Annual extreme weather events have become the new norm due to climate change. Recently, people have had to find ways to adapt and live more sustainably with the ongoing threat of rising sea levels, raging forest fires, catastrophic rains, and freak ice storms.

One of the more alarming effects of climate change is the impact on our electrical energy supply. According to a study published in the Environmental Science & Technology journal, major grid failures in the U.S. have increased more than 60% since 2015, causing over 50,000 people to lose power for an extended period.

According to the Conservation Institute, 1.7 billion people live off the grid—a quarter-million of which are in the United States. Living off the grid essentially means homeowners aren’t relying heavily—or at all—on public utilities.
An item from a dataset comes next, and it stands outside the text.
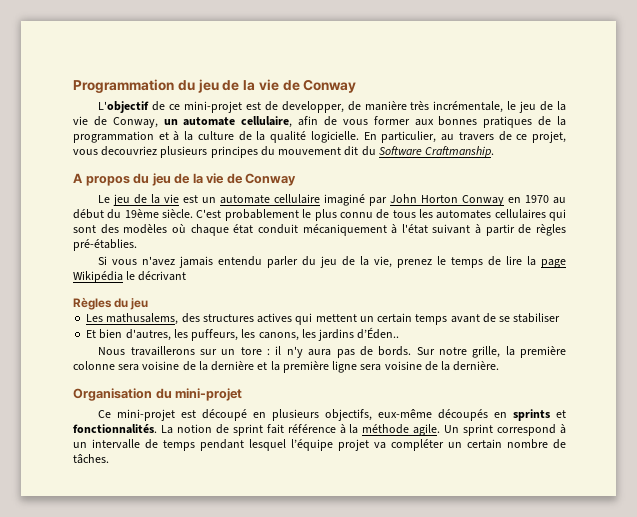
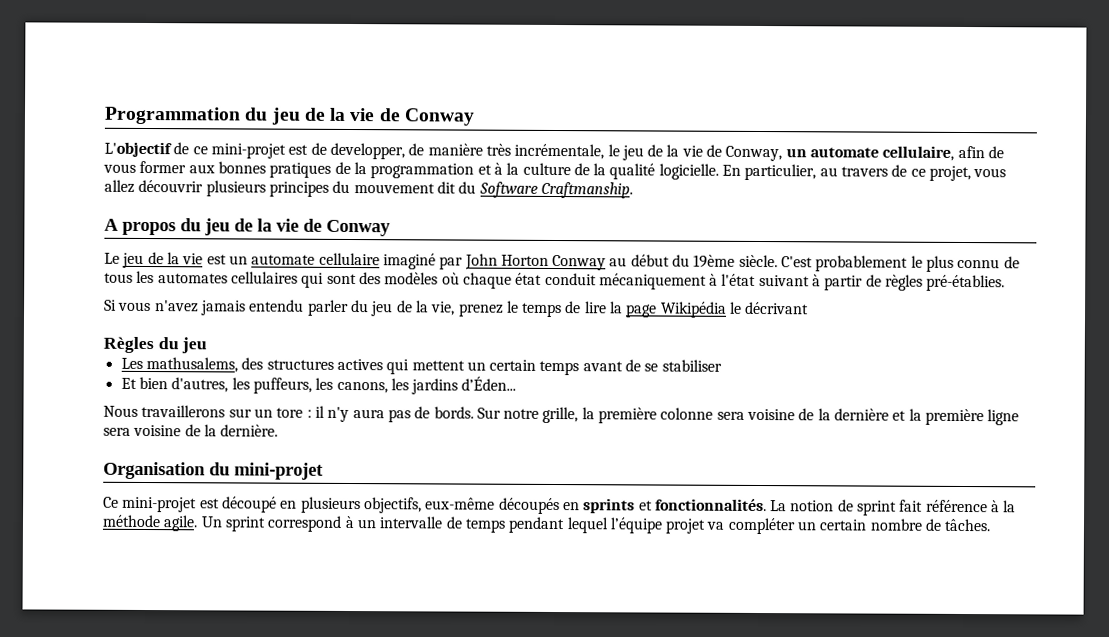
[101,146,158,156] decouvriez -> [104,179,204,193] allez découvrir
[508,195,550,203] en 1970 -> (607, 262) none
[357,327,400,339] d’Éden.. -> [461,376,517,391] d’Éden...
[249,439,286,451] lesquel -> [566,517,609,534] lequel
You may be wondering how Earthships—which resemble the Tattooine huts in Star Wars—work and if they’re actually a viable solution for facing climate change impacts of the future. Here is everything you need to know about these unique bio-homes.

The History of Earthship Biotecture

Michael Reynolds began constructing Earthships in Taos, New Mexico, during the 1970s upon graduating from architecture school. 

After watching a news segment about increasing trash and unaffordable housing markets, Reynolds wired together ten empty cans into a “can brick,” which eventually became a building block for the first Earthship home. 

The designs of Earthships have evolved over the years. Today’s construction includes thermal absorption, renewable energy, and ventilation. Additionally, earth-rammed tires diminish the need for foundations while solar power stabilizes temperatures using natural heat and cooling.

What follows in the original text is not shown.